Zwei Roboterarme transportieren einen rosa Würfel von A nach B. Echtzeit-Cloud-Robotik nennt man das. Drückt man auf einen Knopf, ändert sich die Latenzzeit auf 80 Millisekunden und die Roboterarme lassen den Würfel einfach fallen. Durch den Einsatz von 5G soll erreicht werden, dass die Roboter synchron arbeiten, um eine einwandfreie Produktion zu gewährleisten. „5G ist kein Netz für alle“, mutmaßte Ralf Wilking von der Telekom noch auf der CeBIT.

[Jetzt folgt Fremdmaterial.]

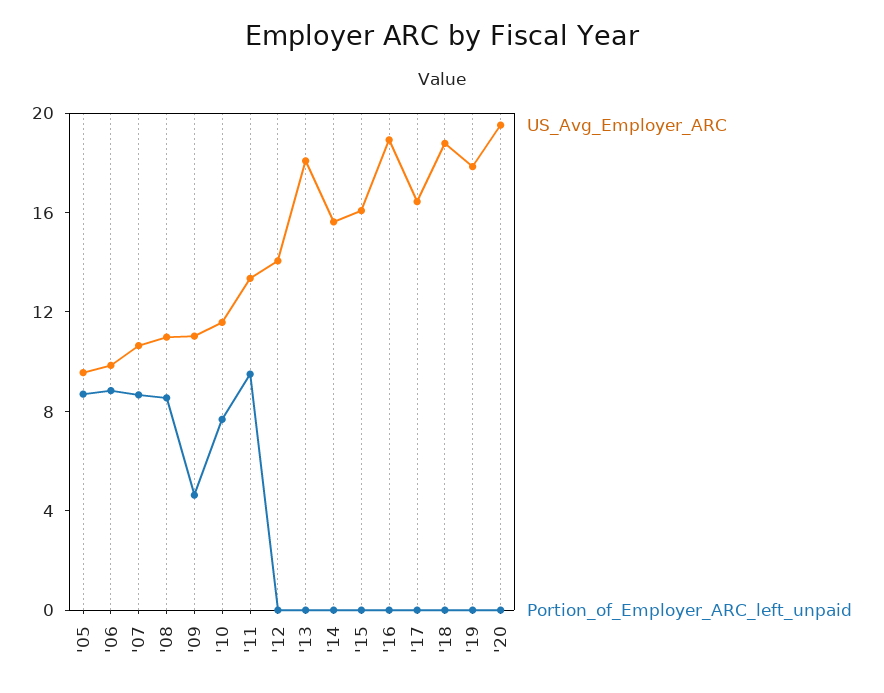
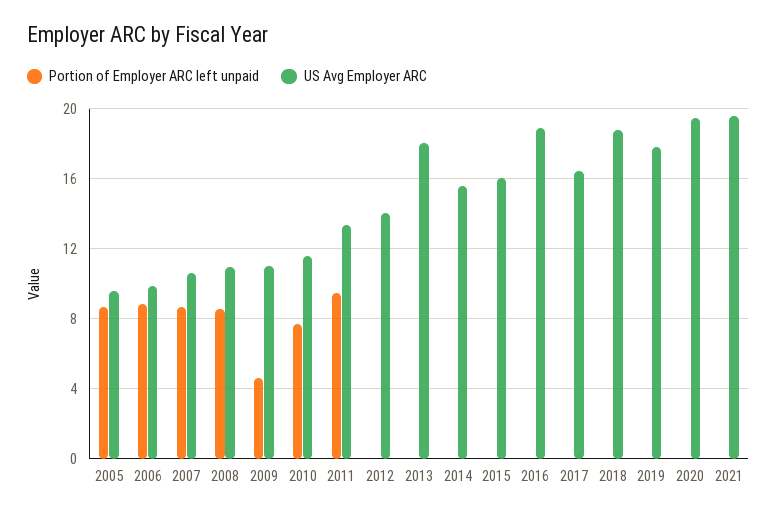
Portion_of_Employer_ARC_left_unpaid, 2021: none -> 0
US_Avg_Employer_ARC, 2021: none -> 19.5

Das liegt vermutlich auch an der noch unterrepräsentierten Lobby für das Breitband. Mit einem „5G Action Plan“, den die EU mittlerweile teilweise übernommen hat, haben die großen Telekommunikationsanbieter Europas vor ein paar Jahren verkündet, dass man 5G für sogenannte „Special Services“ benötige, etwa für telechirurgische Eingriffe, wenn also ein Spezialist aus den USA eine Operation in Deutschland mittels Echtzeit-Cloud-Robotik durchführt.
5G – ein „Netz für alle“?
Die Regeln zur Netzneutralität der EU machen es den Anbietern aber nicht einfach, es gibt diverse Ausnahmen, auch die Telechirurgie unterliegt strengen Auflagen, die Netzkapazität muss „ausreichen“. futurezone.at-Autorin Barbara Wimmer zufolge „bleibt abzuwarten, ob dies mit den von der Deutschen Telekom geplanten Vorstellungen d’a ccord geht. Die Ansage: ‚5G ist kein Netz für alle‘ lässt anderes erwarten. Und es bleibt zu befürchten, dass dadurch anstatt einer schnellen Glasfaser-Anbindung mittels Verkehrsmanagement ein künstlicher Qualitätsunterschied eingeführt wird.“
Um zwölf Uhr klingelt es wieder, diesmal ist es aber eine Glocke, die die Mitarbeiter der SongShan Lake Factory versammelt zur Mittagspause ruft. Gegen 17 Uhr haben die meisten Feierabend. Vermutlich werden viele von ihnen ihre Pause mit einer Portion Smartphone-Konsum füllen. Und das vielleicht ja auch in bewegten Bildern. Denn bei einem sind sich Experten einig: Die Zukunft des Internet-Verkehrs gehört den Videos. Der US-amerikanische Telekommunikationskonzern Cisco schätzt, dass im Jahr 2019 ganze 80 Prozent des Internet-Traffics Video-Content sein wird – und das obwohl Video im vergangenen Jahr „noch nicht einmal“ 60 Prozent des Gesamt-Traffics erreicht hatte. Auch deshalb muss das LTE der 5. Generation her. Also doch ein „Netz für alle“?
Disclaimer: Der Besuch der Produktionsstätten, Testing-Labors und Forschungszentren erfolgte auf Einladung von Huawei.